LIOTARD, "PEINTRE DE LA VÉRITÉ"



Vendredi 18 novembre 2022, sera proposé aux enchères à l'hôtel Drouot au cours d'une vente de Mobilier et Objets d'art - Tableaux, un portait de Jacob Tronchin, réalisé par le fameux portraitiste Jean-Etienne Liotard (1702-1789).
 























 

"Portrait de Jacob Tronchin" Jean-Étienne Liotard (1702- 1789)
Sanguine et crayon noir
24,2 x 17,8 cm
70 000 / 100 000 €

Provenance : Probablement par descendance dans la famille Tronchin jusqu'au milieu du XIXe siècle (porte une étiquette dactylographiée au dos du cadre : Propriété de Monsieur/Robert TRONCHIN-BESSINGE ) ; Collection privée, France

Littérature : A. de Herdt, Dessins de Liotard , expo, Genève, Musée d'art et d'histoire ; Paris, Musée du Louvre, 1992, p. 90, sous le no. 104, reproduit p. 190

Jean-Étienne Liotard (1702-1789) a construit son œuvre en marge des écoles et des tendances dominantes de son époque.
Né d’une famille protestante française exilée en Suisse, il se forme à Genève en tant que miniaturiste puis à Paris, pour s'imposer rapidement comme portraitiste des familles royales, de l’aristocratie de l’Europe entière et de la haute bourgeoisie genevoise.
Il adopte la technique du pastel, dont la mode fut certainement introduite à Paris en 1721 par l’italienne Rosalba Carriera, comme de nombreux portraitistes contemporains, dont Quentin de la Tour.
Mais le style de Liotard diffère profondément de ces derniers. Ses portraits témoignent d'une clarté d'observation quasi scientifique, plus évocatrice de la curiosité des Lumières que de l'artifice rococo. Il use d'un langage pictural extrêmement dépouillé qui se refuse à embellir ses modèles, tout en conservant un rendu exact, d’où le qualificatif de « peintre de la vérité » qui lui fut attribué.

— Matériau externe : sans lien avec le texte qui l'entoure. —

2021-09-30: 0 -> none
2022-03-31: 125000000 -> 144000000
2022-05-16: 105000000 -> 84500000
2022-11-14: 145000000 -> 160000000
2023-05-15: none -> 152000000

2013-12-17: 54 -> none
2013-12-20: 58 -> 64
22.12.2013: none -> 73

LES TRONCHIN : UNE FAMILLE "MODÈLE" AU SIÈCLE DES LUMIÈRES
 
Ce portrait raffiné représente Jacob Tronchin, dont de nombreux membres de la famille ont posé pour Liotard. Nous en connaissons aujourd'hui 7, tous réalisés entre 1757 et 1761. Parmi ces « Tronchins et ces Tronchines », comme les appelait spirituellement Voltaire : François Tronchin (1704-1798), (The Cleveland Musuem of art), Madame Jean-Robert Tronchin (1672-1779) (The Art Institute of Chicago), Jean Tronchin (collection privée) et sa femme Anne Molènes (Musée du Louvre) au pastel. Il dessine également vers 1758 leurs deux fils, Jean-Robert Tronchin (1710-1793) et Jacob Tronchin (1717-1801), ainsi que la femme de ce dernier, née Marie Calandrini.

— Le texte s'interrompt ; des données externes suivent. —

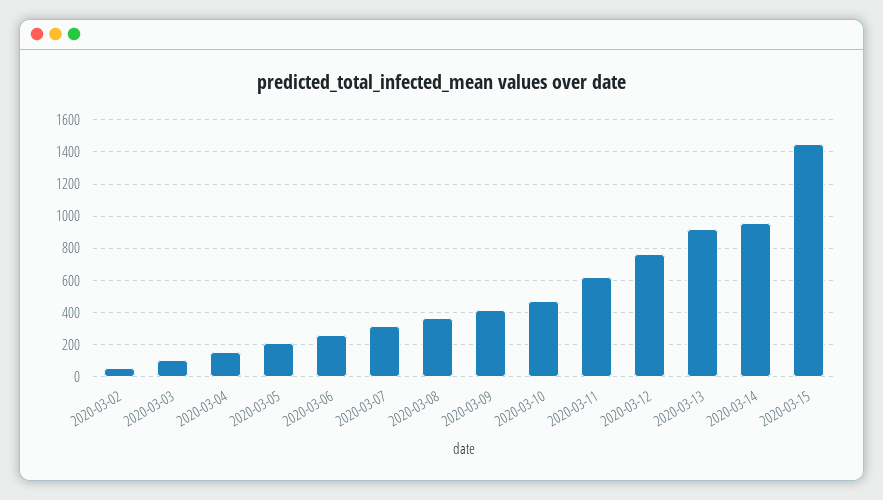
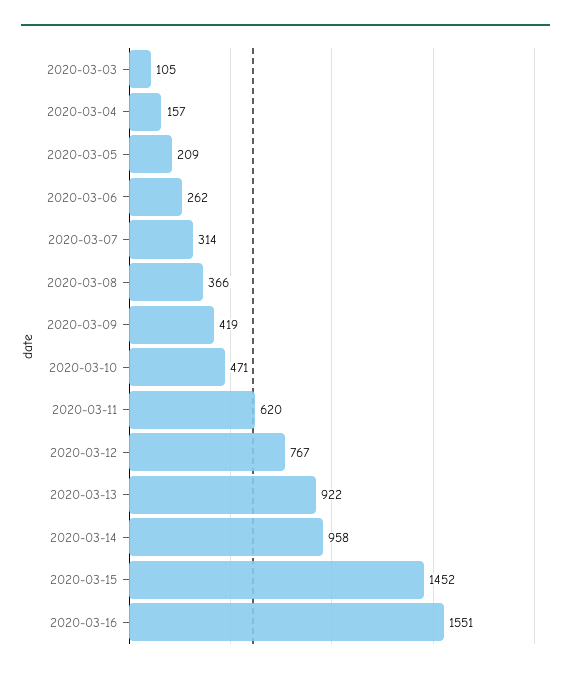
2020-03-02: 50 -> none
2020-03-16: none -> 1551

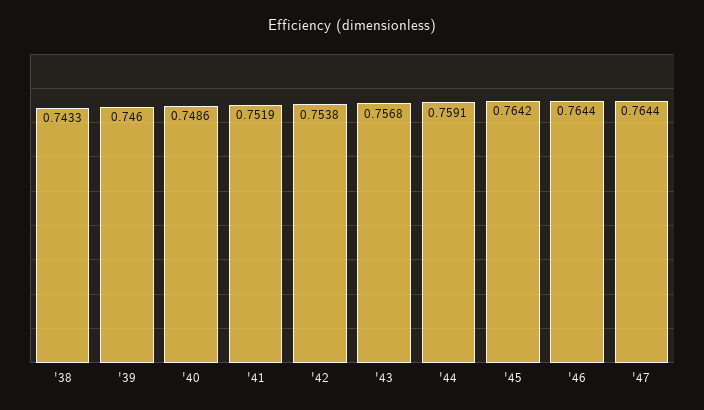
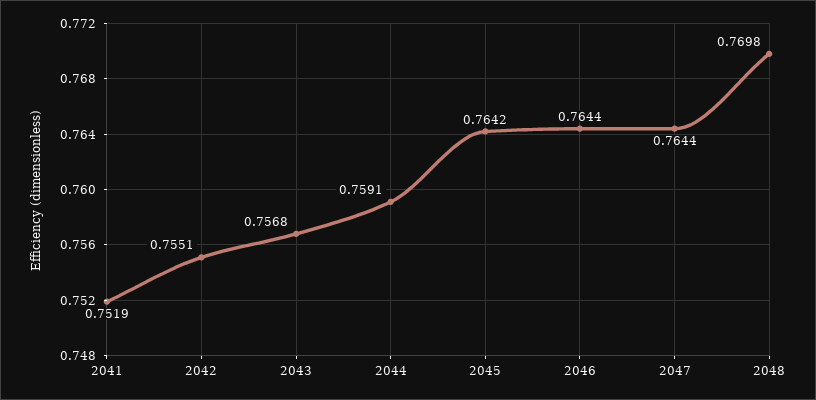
'38: 0.7433 -> none
'39: 0.746 -> none
'40: 0.7486 -> none
'42: 0.7538 -> 0.7551
2048: none -> 0.7698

La famille Tronchin fut l’une des plus éminentes familles genevoises du XVIIe puis du XVIIIe siècle. Rémy Tronchin (1539-1609), protestant originaire de Troyes, s’établit à Genève après la Saint-Barthélémy. La famille Tronchin donnera à la République de Genève toute une lignée de magistrats, pasteurs, médecins et banquiers, dont la fortune ne cessera de s’accroître.

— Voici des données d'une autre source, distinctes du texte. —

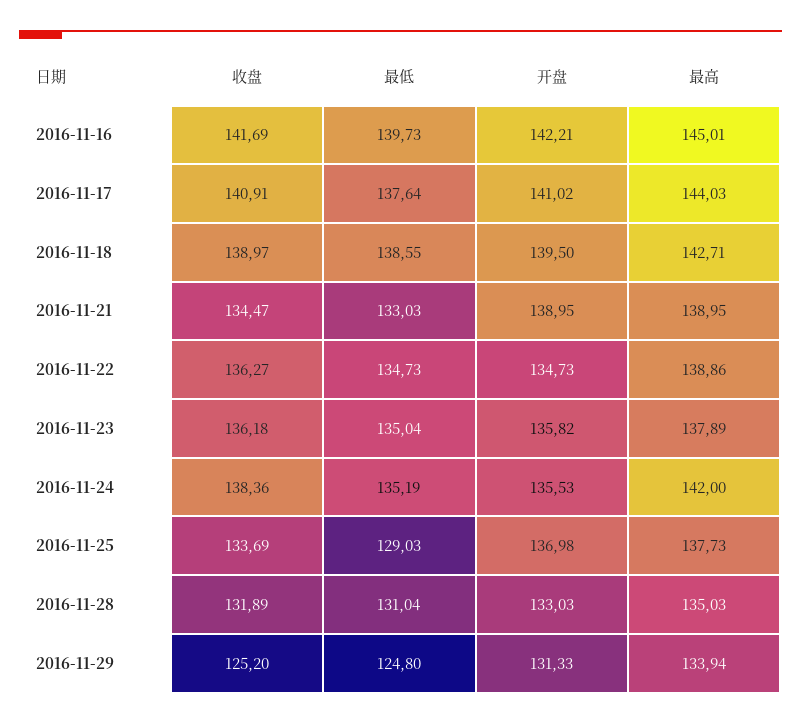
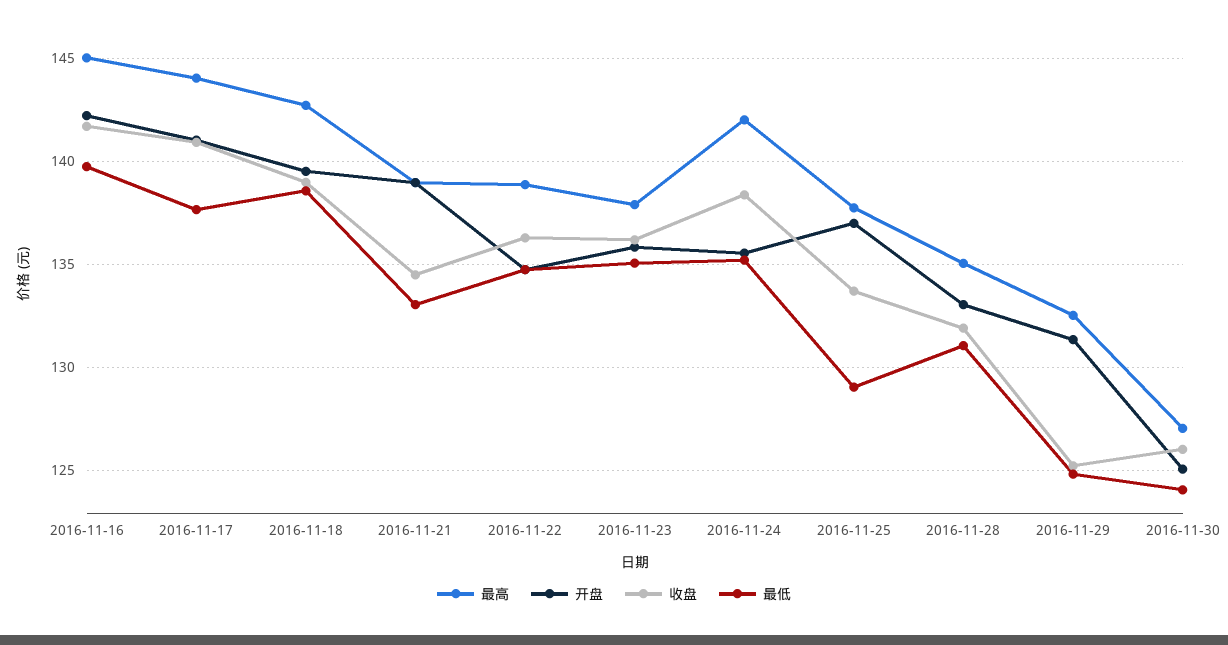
最高, 2016-11-29: 133.94 -> 132.5
最高, 2016-11-30: none -> 127
开盘, 2016-11-30: none -> 125
收盘, 2016-11-30: none -> 126
最低, 2016-11-30: none -> 124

Oncle de Jacob, François Tronchin fut un richissime banquier dont la fortune devint la première de Genève. Son frère Jean-Robert, banquier à Lyon, lui recommande Voltaire en 1754, et François Tronchin lui servira de prête-nom pour acheter les Délices, à Saint-Jean, où le grand homme résidera. A partir de 1765, François Tronchin s’y installe. Il y réunit une des plus belles collections de peintures de l'époque que Liotard venait admirer et étudier.
 
  
François Tronchin (1704-1798), 1757, The Cleveland Musuem of art

Les liens d’amitié entre François Tronchin et Liotard sont établis dès le retour de Liotard à Genève. Un jeune Bâlois qui relate une visite chez François Tronchin le 1er février 1759 témoigne de l’intimité du peintre : « Le 1 février je fus de grand matin au Manêge, ensuite déjeuner chès M.Tronchin, j’y trouvais le fameux Liotard dans son habillement Turc, on parla peintures. ». Liotard exécute en 1757 le portrait du banquier (Cleveland Museum of Art) représenté dans son cabinet, arborant l'habit noir et la lourde perruque de la fonction officielle, mais surtout paraissant assis devant une table chargée d'instruments de mathématiques, de dessins, de papiers de musique, d'un livre relié, à proximité de l'un des joyaux de sa collection de peintures, "la jeune femme au lit" de Rembrandt.
 

Portrait de Madame François Tronchin, née Anne-Marie Fromaget (1713 ?-1788), en frileuse. 1758, Musée des Beaux-Arts, Genève
 
 
Le pastel frappa, par son « fini précieux » et son « effet admirable », les membres de la famille Tronchin. Peu après, Liotard fixait en 1758 les traits de l'épouse de François Tronchin, née Anne-Marie Fromaget (Genève, musée d’Art et d’Histoire), fille du directeur de la Compagnie des Indes. Liotard la représente en "frileuse", les mains dans un manchon de plumes couleur "ventre d'ibis", une cape de satin ivoire bordée de marte, nouée d'un ruban de même ton que le manchon.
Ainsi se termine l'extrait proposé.